Seja no Twitter ou em conversas da mesa de bar, os limites – ou a ausência deles – entre a canção e o poema constantemente retornam ao debate. Há pouco, por exemplo, o compositor e romancista Chico Buarque de Hollanda venceu o Camões, maior prêmio de língua portuguesa, pelo conjunto de sua vigorosa obra. Em poucos minutos, após o anúncio, a premiação dividiu as pessoas nas redes. Quando Bob Dylan ganhou o Nobel de Literatura, em 2017, a discussão também foi fervorosa.
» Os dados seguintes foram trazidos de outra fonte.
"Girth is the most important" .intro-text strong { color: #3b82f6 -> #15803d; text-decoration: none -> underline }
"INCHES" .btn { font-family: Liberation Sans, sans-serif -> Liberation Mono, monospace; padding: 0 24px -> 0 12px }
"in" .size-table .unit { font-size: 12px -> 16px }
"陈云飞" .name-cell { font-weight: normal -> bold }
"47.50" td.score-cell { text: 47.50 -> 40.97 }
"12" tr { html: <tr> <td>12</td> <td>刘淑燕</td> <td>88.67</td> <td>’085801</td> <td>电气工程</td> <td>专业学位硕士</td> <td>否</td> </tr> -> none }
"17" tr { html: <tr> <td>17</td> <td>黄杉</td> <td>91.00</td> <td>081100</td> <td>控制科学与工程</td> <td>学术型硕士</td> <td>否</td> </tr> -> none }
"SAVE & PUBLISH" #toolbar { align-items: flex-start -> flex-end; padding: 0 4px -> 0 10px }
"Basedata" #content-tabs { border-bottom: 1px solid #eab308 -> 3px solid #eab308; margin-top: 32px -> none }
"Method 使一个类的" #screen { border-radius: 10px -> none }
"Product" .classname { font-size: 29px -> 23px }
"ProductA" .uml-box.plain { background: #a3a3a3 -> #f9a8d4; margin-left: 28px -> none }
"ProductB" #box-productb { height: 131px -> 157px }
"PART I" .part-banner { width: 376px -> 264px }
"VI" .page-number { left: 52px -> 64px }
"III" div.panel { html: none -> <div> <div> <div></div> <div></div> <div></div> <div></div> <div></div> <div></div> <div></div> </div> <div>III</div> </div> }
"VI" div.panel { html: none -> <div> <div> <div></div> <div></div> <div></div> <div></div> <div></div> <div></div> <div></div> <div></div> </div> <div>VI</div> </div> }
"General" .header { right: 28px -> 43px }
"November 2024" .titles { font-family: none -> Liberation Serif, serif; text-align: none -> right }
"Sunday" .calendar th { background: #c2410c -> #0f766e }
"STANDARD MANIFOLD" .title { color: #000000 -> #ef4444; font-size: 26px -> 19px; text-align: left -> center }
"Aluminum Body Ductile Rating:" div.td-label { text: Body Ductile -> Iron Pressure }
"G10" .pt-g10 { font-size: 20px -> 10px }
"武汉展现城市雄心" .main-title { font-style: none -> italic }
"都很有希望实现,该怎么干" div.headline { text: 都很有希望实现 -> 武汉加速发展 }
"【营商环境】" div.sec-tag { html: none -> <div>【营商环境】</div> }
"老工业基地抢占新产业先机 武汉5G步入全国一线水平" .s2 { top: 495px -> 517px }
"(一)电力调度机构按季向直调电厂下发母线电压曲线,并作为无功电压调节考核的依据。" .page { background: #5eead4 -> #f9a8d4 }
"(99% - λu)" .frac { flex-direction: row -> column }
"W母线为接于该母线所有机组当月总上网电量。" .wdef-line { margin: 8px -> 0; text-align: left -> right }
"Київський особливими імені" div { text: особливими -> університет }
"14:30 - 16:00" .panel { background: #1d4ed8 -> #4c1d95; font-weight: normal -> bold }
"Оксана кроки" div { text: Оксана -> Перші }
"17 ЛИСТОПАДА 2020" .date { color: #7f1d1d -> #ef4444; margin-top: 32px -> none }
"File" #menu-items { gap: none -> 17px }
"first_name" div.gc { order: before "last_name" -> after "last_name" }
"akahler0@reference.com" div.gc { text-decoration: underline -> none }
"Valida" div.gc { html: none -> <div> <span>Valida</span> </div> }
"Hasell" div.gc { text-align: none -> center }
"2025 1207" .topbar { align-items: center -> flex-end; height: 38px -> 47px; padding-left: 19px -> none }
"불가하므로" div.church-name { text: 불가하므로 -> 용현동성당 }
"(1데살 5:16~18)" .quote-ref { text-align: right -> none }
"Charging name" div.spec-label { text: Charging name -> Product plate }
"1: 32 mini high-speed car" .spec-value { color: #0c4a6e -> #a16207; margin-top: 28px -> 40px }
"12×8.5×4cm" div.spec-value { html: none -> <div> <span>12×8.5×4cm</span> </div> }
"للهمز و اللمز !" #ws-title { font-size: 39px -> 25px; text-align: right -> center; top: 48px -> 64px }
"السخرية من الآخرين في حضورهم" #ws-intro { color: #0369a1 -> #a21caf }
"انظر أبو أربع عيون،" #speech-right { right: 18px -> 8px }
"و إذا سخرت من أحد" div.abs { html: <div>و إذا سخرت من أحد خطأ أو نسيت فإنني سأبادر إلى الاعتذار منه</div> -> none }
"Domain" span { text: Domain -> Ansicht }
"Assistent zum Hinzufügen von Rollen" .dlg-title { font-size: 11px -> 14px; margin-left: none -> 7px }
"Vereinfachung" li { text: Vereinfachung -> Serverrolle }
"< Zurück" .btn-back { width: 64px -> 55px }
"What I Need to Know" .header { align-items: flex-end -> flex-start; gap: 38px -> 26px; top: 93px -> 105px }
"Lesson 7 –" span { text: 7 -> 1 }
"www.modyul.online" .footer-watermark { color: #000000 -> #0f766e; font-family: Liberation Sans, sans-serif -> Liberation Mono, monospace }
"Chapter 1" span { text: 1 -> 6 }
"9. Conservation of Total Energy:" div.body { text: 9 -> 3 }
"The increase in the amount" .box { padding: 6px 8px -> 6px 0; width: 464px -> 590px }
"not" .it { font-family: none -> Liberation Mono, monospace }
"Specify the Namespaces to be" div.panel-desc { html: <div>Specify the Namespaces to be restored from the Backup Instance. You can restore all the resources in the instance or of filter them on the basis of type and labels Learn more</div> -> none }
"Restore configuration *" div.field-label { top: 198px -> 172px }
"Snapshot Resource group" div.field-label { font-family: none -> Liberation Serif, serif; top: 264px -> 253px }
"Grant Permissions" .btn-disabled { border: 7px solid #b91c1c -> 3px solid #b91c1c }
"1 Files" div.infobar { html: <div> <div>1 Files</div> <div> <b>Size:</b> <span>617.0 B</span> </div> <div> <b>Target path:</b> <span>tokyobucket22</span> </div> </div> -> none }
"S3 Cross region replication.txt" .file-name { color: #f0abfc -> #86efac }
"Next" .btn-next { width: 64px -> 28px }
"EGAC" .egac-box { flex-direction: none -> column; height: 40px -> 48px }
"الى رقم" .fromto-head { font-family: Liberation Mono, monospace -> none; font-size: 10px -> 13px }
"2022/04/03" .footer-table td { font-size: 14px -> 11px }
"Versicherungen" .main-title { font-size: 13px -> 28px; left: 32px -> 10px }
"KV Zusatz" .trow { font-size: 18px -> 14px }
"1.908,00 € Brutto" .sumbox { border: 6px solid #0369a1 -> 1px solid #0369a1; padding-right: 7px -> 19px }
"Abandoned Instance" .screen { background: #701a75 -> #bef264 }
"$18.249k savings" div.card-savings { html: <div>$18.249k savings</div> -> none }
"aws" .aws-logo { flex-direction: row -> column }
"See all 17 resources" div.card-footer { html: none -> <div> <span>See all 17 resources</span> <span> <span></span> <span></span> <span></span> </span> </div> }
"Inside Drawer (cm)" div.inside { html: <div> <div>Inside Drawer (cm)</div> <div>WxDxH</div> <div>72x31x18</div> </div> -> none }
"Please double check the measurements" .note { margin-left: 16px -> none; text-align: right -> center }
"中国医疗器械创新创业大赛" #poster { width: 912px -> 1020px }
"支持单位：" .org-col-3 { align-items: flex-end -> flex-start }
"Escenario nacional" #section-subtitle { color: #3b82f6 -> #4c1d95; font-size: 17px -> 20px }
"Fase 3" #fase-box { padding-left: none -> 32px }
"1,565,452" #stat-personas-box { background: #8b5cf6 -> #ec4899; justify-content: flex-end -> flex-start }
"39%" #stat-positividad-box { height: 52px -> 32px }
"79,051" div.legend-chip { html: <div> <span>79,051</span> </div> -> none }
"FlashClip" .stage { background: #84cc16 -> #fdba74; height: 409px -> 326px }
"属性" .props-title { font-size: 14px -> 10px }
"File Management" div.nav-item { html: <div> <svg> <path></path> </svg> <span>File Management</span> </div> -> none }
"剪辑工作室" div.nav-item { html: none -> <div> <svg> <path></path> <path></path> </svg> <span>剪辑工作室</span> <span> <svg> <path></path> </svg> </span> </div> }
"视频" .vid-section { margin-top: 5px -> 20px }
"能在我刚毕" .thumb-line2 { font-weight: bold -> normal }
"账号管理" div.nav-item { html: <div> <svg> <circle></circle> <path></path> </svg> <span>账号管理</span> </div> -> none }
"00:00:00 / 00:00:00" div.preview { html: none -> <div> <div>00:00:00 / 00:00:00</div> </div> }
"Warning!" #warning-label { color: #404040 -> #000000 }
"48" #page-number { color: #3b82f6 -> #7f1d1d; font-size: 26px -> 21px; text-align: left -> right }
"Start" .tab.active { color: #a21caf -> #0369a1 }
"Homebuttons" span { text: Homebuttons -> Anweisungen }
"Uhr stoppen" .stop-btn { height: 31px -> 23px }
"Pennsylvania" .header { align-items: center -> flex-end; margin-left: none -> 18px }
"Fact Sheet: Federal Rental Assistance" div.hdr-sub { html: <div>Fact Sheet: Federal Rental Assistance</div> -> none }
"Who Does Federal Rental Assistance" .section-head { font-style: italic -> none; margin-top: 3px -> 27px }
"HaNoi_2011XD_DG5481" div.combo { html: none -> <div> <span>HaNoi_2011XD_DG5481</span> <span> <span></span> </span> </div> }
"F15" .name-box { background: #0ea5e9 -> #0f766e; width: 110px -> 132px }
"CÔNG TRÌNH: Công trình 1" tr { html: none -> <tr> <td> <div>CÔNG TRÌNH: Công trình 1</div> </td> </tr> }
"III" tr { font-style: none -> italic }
Para os integrantes da Madame Javali – Fábio Barros, Luno Torres, Gabriel Perninha, Allan Jonnes e João Mário –, no entanto, qualquer tentativa de hierarquizar literatura em detrimento da música não lhes interessa, visto que preferem justamente romper com essas estruturas.


Capa do disco Luz dentro do caos. Foto: Janaína Vasconcelos/Divulgação

“A gente tem necessidade de aberturas dos poemas. Mudamos versos de lugar. Não se trata o processo de composição de uma letra de música como menor, que também é complexo. Nem sempre o melhor poeta será o melhor letrista. Não dá para tratar o poema como superior”, reflete Allan, sobre como eles percebem as linguagens.

Resultado dos três anos do Madame Javali é o recente álbum Luz dentro do caos, todo produzido em Aracaju, com a maior parte das gravações realizadas em casa, a cargo de João Mário. “Só a bateria que gravamos em estúdio”, ressalva Allan, que, além da publicação do livro Pequeno volume, desenvolve um consistente trabalho em poesia falada há alguns anos. Ele participou de eventos como a Flip, em Paraty (RJ) e a Balada Literária, em São Paulo (SP). No Recife, quem acompanhou a última edição do saudoso Festival Internacional de Poesia, em 2014, na Torre Malakoff, viu Allan performar O amigo mais proibido, um dos poemas musicados neste novo disco. Dessa vez, porém, a história de Fernandinho, “filho de macumbeiro, preto, perna de Omolu”, recebe um arranjo com guitarras, baixo, percussão e bateria, carregado do groove que sutura a musicalidade das nove faixas.

Uma constante na fala de Allan e de Fábio é pontuar como o processo criativo da Madame Javali acontece de modo coletivo. Cada um dos cinco tem suas respectivas influências estéticas, habilidades e desenvolvem projetos paralelos à banda, na música ou na poesia. Isso alarga as possibilidades criativas do grupo, que traz nas letras claras referências à cidade de Aracaju, onde todos os cinco moram.

O olhar aos detalhes da cidade se faz presente em várias das canções-poema de Luz dentro do caos. Exemplo disso está em Da utilidade pública, cujo personagem principal remete a um vendedor de algodão-doce que circula pelo bairro aracajuense de Atalaia. Apesar da clara referência, a narrativa cabe a figuras urbanas presentes em metrópoles brasileiras. O mesmo cabe a Gisele, que “não é uma, mas são muitas”, diz Allan. Basta somente alguém sensível e disposto a estar atento às minúcias da urbe. Hábito de poeta, talvez.

“Encontro ele sempre que vou comprar pão”, brinca Jonnes, revelando, em seguida, algumas de suas referências, como o poeta Miró da Muribeca, os músicos Luiz Tatit, Itamar Assumpção e o grupo Cordel do Fogo Encantado. As de Fábio Barros, por sua vez, trazem o pernambucano Siba Veloso e o mestre Gilberto Gil. “Busco artistas que deem atenção à letra, que tenham a preocupação de trazer elementos poéticos e flertem música com poesia”, conta, em entrevista à Continente. Todas as nove faixas de Luz dentro do caos encontram-se disponíveis no Youtube e nas plataformas Spotify e Deezer.

ERIKA MUNIZ, formada em Letras (UFPE), estudante de Jornalismo (Unicap).